Detected change data
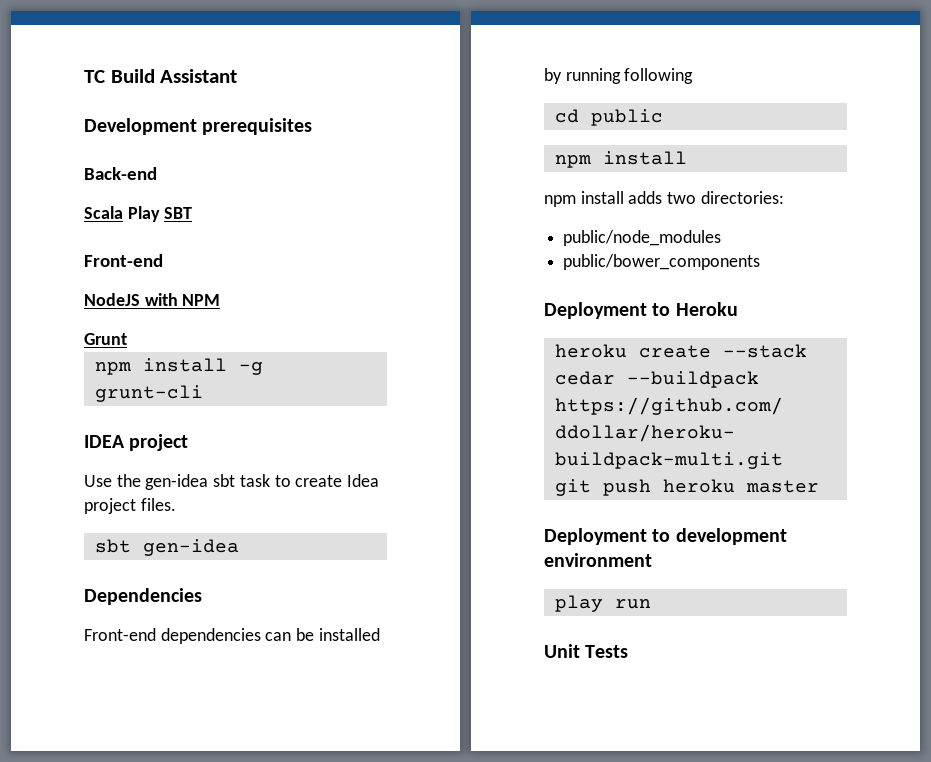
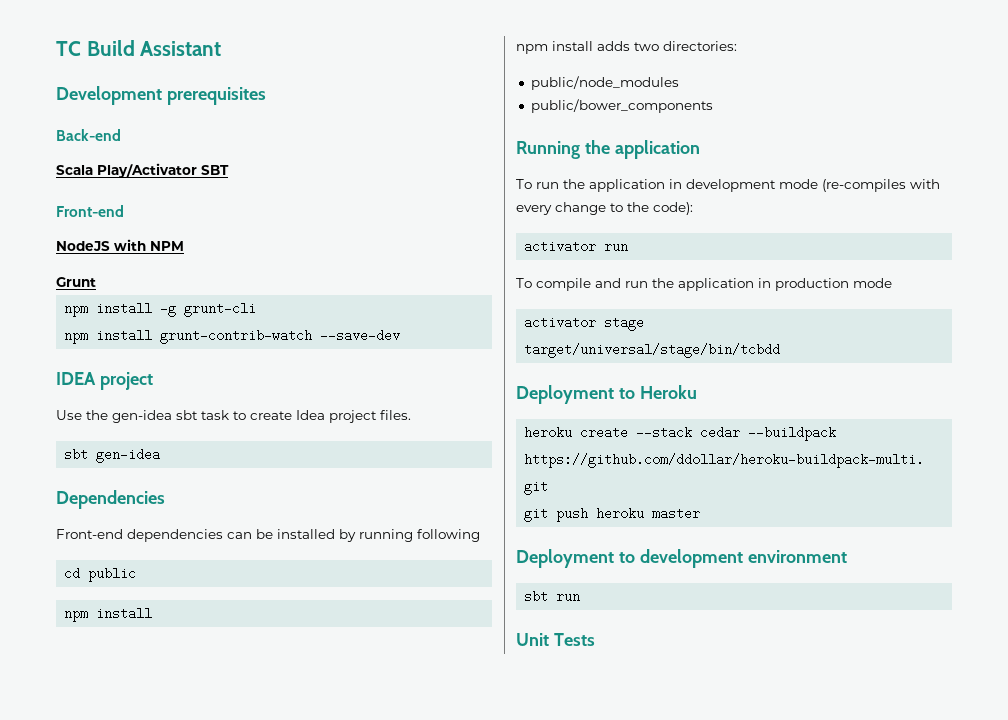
[127,206,160,222] Play -> [97,163,197,178] Play/Activator
(203, 393) none -> [64,329,401,344] // npm install grunt-contrib-watch --save-dev
(761, 262) none -> [516,140,700,159] [516,179,940,192] [516,202,693,215] [524,240,629,253] [516,278,892,291] [524,316,645,331] [524,343,781,358] // Running the application // To run the application in development mode (re-compiles with every change to the code): // activator run // To compile and run the application in production mode // activator stage // target/universal/stage/bin/tcbdd
[554,595,603,612] play -> [524,590,549,603] sbt

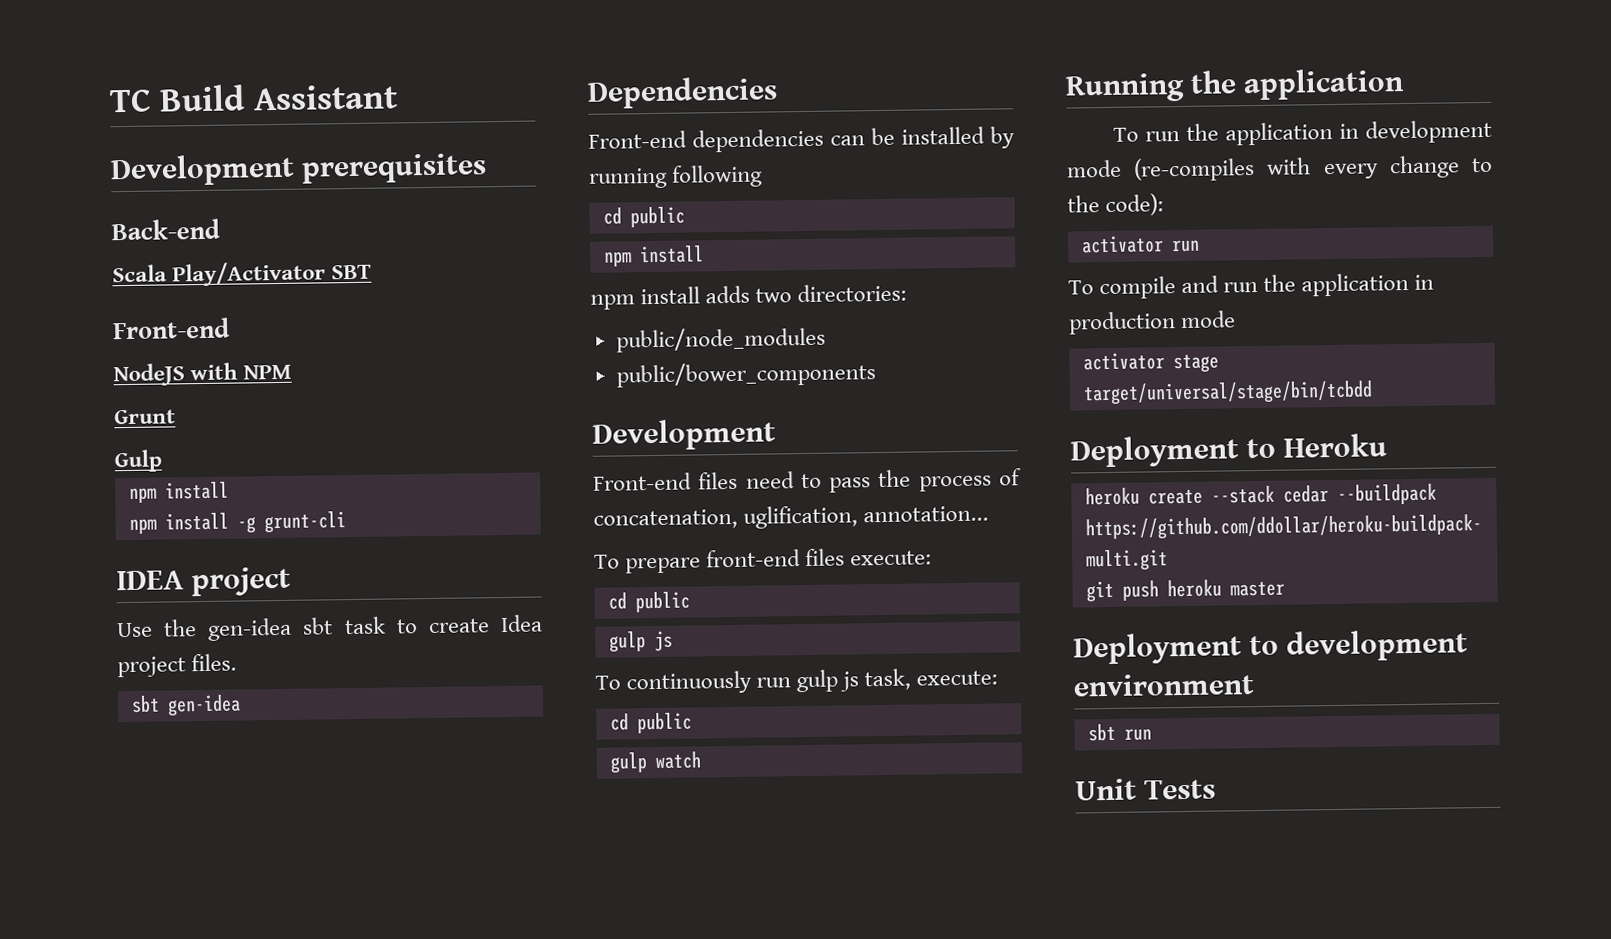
(96, 282) none -> [114,449,162,473] [128,481,229,503] // Gulp // npm install
[64,329,401,344] // npm install grunt-contrib-watch --save-dev -> (346, 522) none
(713, 106) none -> [592,418,776,451] [593,468,1022,493] [593,505,990,530] [594,548,933,574] [607,591,690,613] [608,630,673,653] [595,668,999,695] [609,712,692,734] [609,751,701,774] // Development // Front-end files need to pass the process of concatenation, uglification, annotation... // To prepare front-end files execute: // cd public // gulp js // To continuously run gulp js task, execute: // cd public // gulp watch

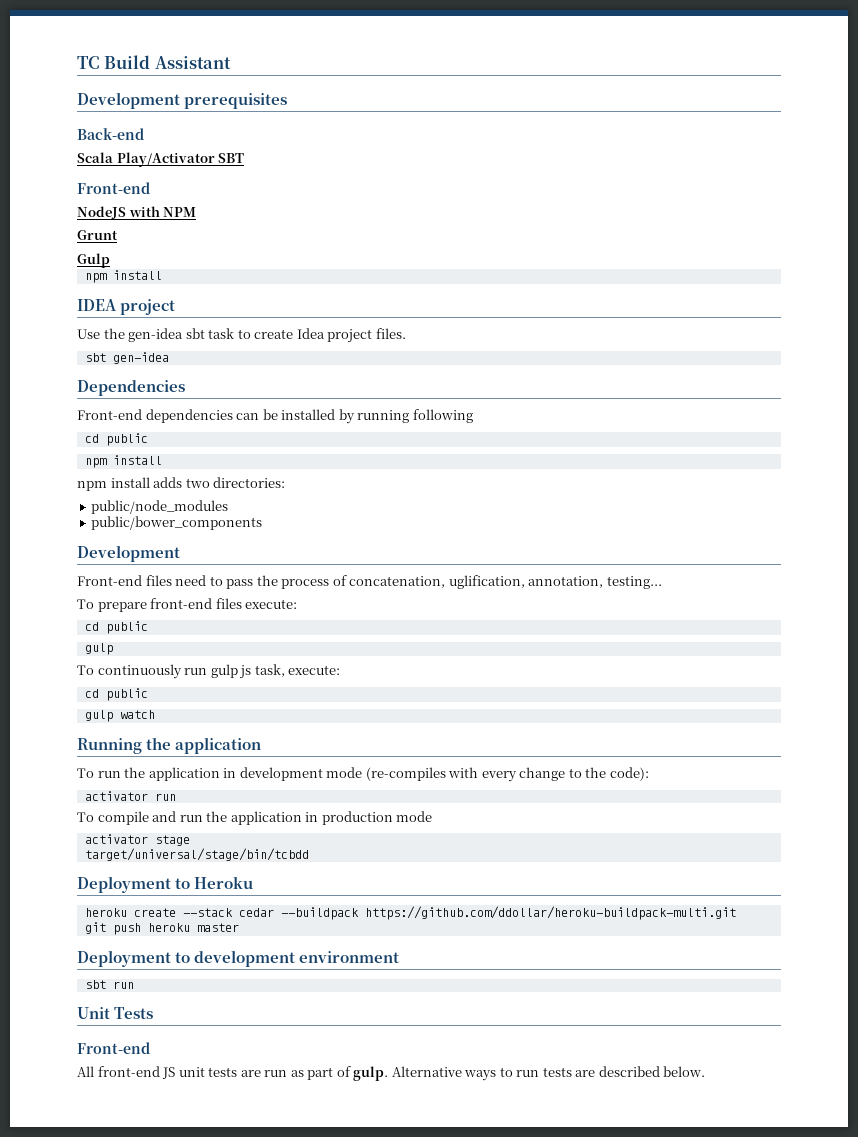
[128,511,346,534] // npm install -g grunt-cli -> (162, 275) none
[863,505,990,523] annotation... -> [528,576,662,589] annotation, testing...
[653,630,673,652] js -> (113, 649) none
(1217, 789) none -> [77,1042,150,1054] [77,1066,706,1081] // Front-end // All front-end JS unit tests are run as part of gulp. Alternative ways to run tests are described below.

*How to complete this task*. Render all entries verbatim, excluding any pictures they hold.

*Answer to the exercise*.
[127,206,160,222] Play -> [97,163,197,178] Play/Activator
(203, 393) none -> [64,329,401,344] // npm install grunt-contrib-watch --save-dev
(761, 262) none -> [516,140,700,159] [516,179,940,192] [516,202,693,215] [524,240,629,253] [516,278,892,291] [524,316,645,331] [524,343,781,358] // Running the application // To run the application in development mode (re-compiles with every change to the code): // activator run // To compile and run the application in production mode // activator stage // target/universal/stage/bin/tcbdd
[554,595,603,612] play -> [524,590,549,603] sbt

(96, 282) none -> [114,449,162,473] [128,481,229,503] // Gulp // npm install
[64,329,401,344] // npm install grunt-contrib-watch --save-dev -> (346, 522) none
(713, 106) none -> [592,418,776,451] [593,468,1022,493] [593,505,990,530] [594,548,933,574] [607,591,690,613] [608,630,673,653] [595,668,999,695] [609,712,692,734] [609,751,701,774] // Development // Front-end files need to pass the process of concatenation, uglification, annotation... // To prepare front-end files execute: // cd public // gulp js // To continuously run gulp js task, execute: // cd public // gulp watch

[128,511,346,534] // npm install -g grunt-cli -> (162, 275) none
[863,505,990,523] annotation... -> [528,576,662,589] annotation, testing...
[653,630,673,652] js -> (113, 649) none
(1217, 789) none -> [77,1042,150,1054] [77,1066,706,1081] // Front-end // All front-end JS unit tests are run as part of gulp. Alternative ways to run tests are described below.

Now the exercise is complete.